Until now, in the software-led economy, large tech companies often ran at something like one solution architect for ten software engineers. My bet is that ratio will change.
As code production becomes cheaper and more automated, fewer people will be required to produce the same volume of software. Meanwhile the adoption gap between tech “producers” (Google, OpenAI, Anthropic…) and tech “receivers” (incumbent industries) remains—and in some ways grows—because what matters shifts from “can we build it?” to “can we embed it safely, reliably, and profitably into how work actually happens?”
This creates demand for a broader family of bridge-builders: not just “solution architects” as a title, but people who combine domain knowledge, technical fluency, and organizational change ability. Call them architects if you want. The label matters less than the function.
To illustrate the shift: a company integrating AI into supply chain management may no longer need ten engineers to build everything from scratch. Tools will handle a growing share of generation, refactoring, and integration scaffolding. What the company will desperately need is someone who understands both (1) the real operational constraints of supply chains and (2) the practical capabilities and failure modes of AI systems—well enough to decide where automation creates value, where human judgment must remain, how exceptions get handled, how risk is governed, and how the transition is orchestrated without breaking the business.
That is the architect’s domain.
We’re already seeing early signals: “AI transformation” roles, product teams tilting from building to integration, and growing demand for people who can translate capabilities into operating reality.

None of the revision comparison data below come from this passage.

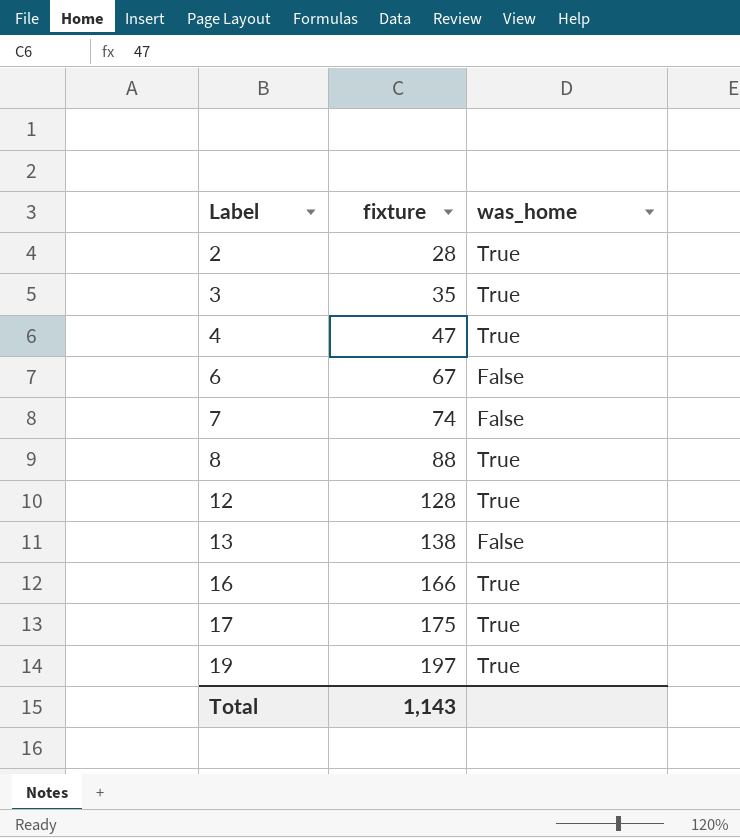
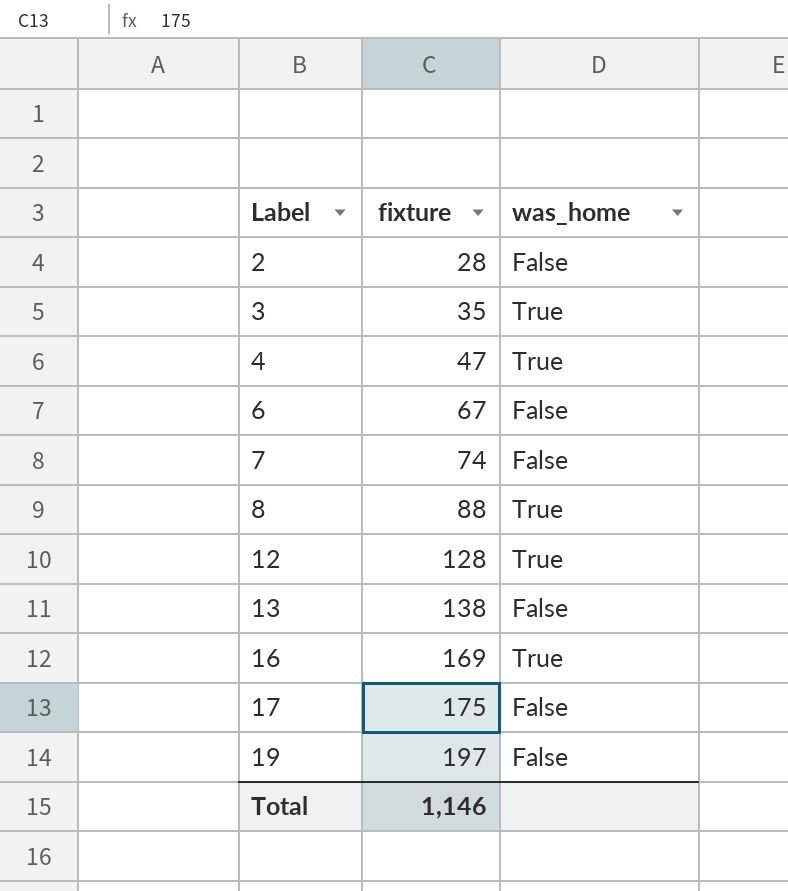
2 | was_home: True -> False
16 | fixture: 166 -> 169
17 | was_home: True -> False
19 | was_home: True -> False
Total | fixture: 1,143 -> 1,146

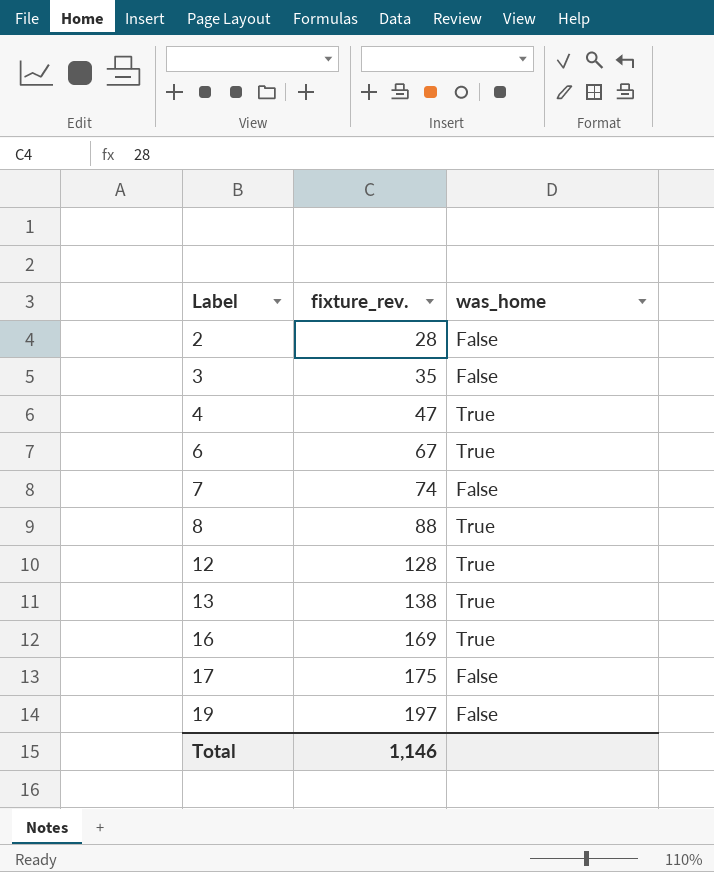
column name: fixture -> fixture_rev.
3 | was_home: True -> False
6 | was_home: False -> True
13 | was_home: False -> True

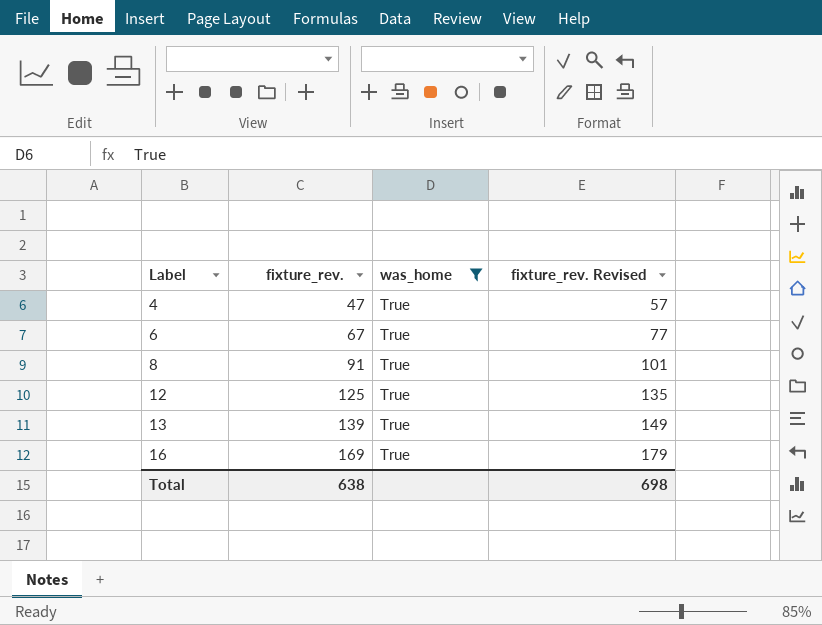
filter: none -> was_home = True
column fixture_rev. Revised | formula: none -> [fixture_rev.] + 10
8 | fixture_rev.: 88 -> 91
12 | fixture_rev.: 128 -> 125
13 | fixture_rev.: 138 -> 139
Total | fixture_rev.: 1,146 -> 638

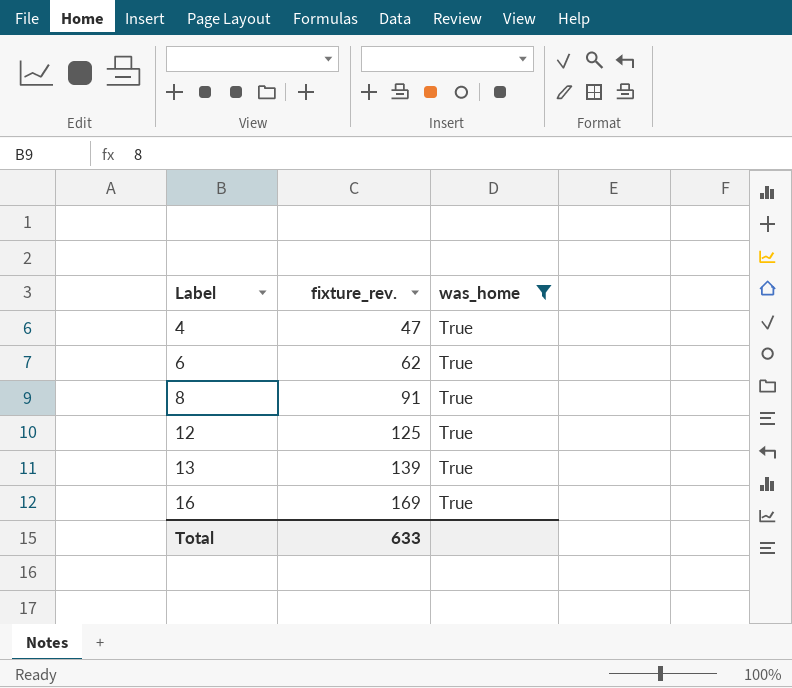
column fixture_rev. Revised | formula: [fixture_rev.] + 10 -> none
6 | fixture_rev.: 67 -> 62
Total | fixture_rev.: 638 -> 633

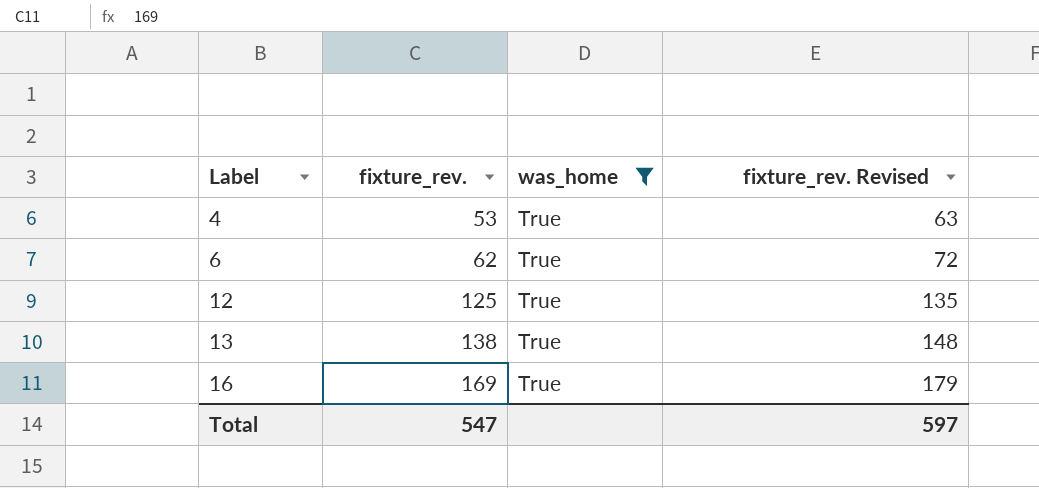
column fixture_rev. Revised | formula: none -> [fixture_rev.] + 10
row 8: 91 | True -> none
4 | fixture_rev.: 47 -> 53
13 | fixture_rev.: 139 -> 138
Total | fixture_rev.: 633 -> 547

Over time, the scarce resource won’t be code. It will be trustworthy change: deciding what to automate, proving it works under real-world exceptions, governing risk, and moving a human organization through the transition without breaking it.
In the software era, leverage came from writing code. In the AI era, leverage comes from shipping new behavior.
The new premium skill isn’t programming. It’s integration.
Or did they? Is creating art with Adobe’s tools “painting”? Or is it another form of art—just as impressive, but different? I would argue this: painting software didn’t make painting more accessible; it created a whole new form of art.
The exploration–exploitation dilemma is a fundamental concept in decision-making. It describes the balancing act between two opposing strategies. Exploitation involves choosing the best option based on current knowledge (which may be incomplete or misleading), while exploration involves trying new options that may lead to better long-term outcomes at the expense of short-term efficiency. Finding the right balance is a crucial challenge for any system trying to maximize long-term benefits.
Note: this isn’t universal. Some people in tech have deep domain exposure; some people in incumbents have serious technical skill. They just aren’t the majority.